Queen concert chronology
- Jazz Tour (1978–1979); Crazy Tour (1979); The Game Tour (1980–1981);

= Crazy Tour =

1979 concert tour by Queen

The Crazy Tour was the seventh concert tour by the British rock band Queen during November and December 1979.

==Background==
After the release of the single "Crazy Little Thing Called Love", the band decided to change the concert format they do in the previous tours, as a result, they revisited smaller venues and adopted a new intro tape, consisting of a droning synthesizer leading into the thunder and lightning heard at the end of Dead On Time, from the previous tour. Initially scheduled to end on 22 December after the concert at the Alexandra Palace, the last concert of this tour at the Hammersmith Odeon, was also the first concert of the Concerts for the People of Kampuchea. A bootleg recording of this concert exists as the 2-CD set Crazy Tour of London.

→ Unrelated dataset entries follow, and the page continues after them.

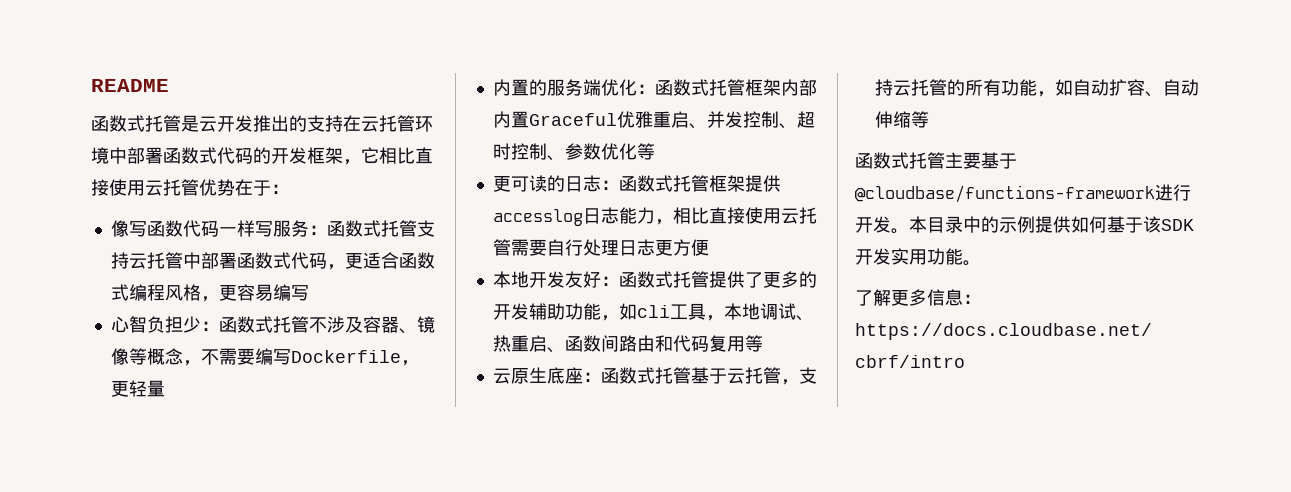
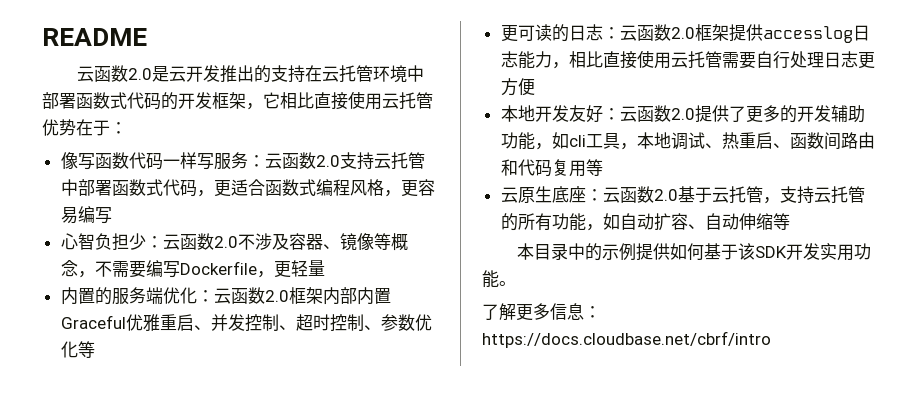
- 函数式托管是云开发推出的支持在云托管环境中部署函数式代码的开发框架，它相比直接使用云托管优势在于：
+ 云函数2.0是云开发推出的支持在云托管环境中部署函数式代码的开发框架，它相比直接使用云托管优势在于：
- 像写函数代码一样写服务：函数式托管支持云托管中部署函数式代码，更适合函数式编程风格，更容易编写
+ 像写函数代码一样写服务：云函数2.0支持云托管中部署函数式代码，更适合函数式编程风格，更容易编写
- 心智负担少：函数式托管不涉及容器、镜像等概念，不需要编写Dockerfile，更轻量
+ 心智负担少：云函数2.0不涉及容器、镜像等概念，不需要编写Dockerfile，更轻量
- 内置的服务端优化：函数式托管框架内部内置Graceful优雅重启、并发控制、超时控制、参数优化等
+ 内置的服务端优化：云函数2.0框架内部内置Graceful优雅重启、并发控制、超时控制、参数优化等
- 更可读的日志：函数式托管框架提供accesslog日志能力，相比直接使用云托管需要自行处理日志更方便
+ 更可读的日志：云函数2.0框架提供accesslog日志能力，相比直接使用云托管需要自行处理日志更方便
- 本地开发友好：函数式托管提供了更多的开发辅助功能，如cli工具，本地调试、热重启、函数间路由和代码复用等
+ 本地开发友好：云函数2.0提供了更多的开发辅助功能，如cli工具，本地调试、热重启、函数间路由和代码复用等
- 云原生底座：函数式托管基于云托管，支持云托管的所有功能，如自动扩容、自动伸缩等
+ 云原生底座：云函数2.0基于云托管，支持云托管的所有功能，如自动扩容、自动伸缩等
- 函数式托管主要基于@cloudbase/functions-framework进行开发。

Due to the band choosing to visit many smaller venues during this tour, their lighting rig was scaled down. Additionally, many other changes were made to the band's presentation. Namely, Freddie Mercury decided not to wear suspenders and instead chose to wear a red tie, and either black pants with red kneepads or red pants with blue kneepads. Roger Taylor also adopted a new bass drum head, which was an edited image of his face. It would remain this way through the European Hot Space Tour of 1982. This is the final tour before Freddie grew his trademark moustache in 1980.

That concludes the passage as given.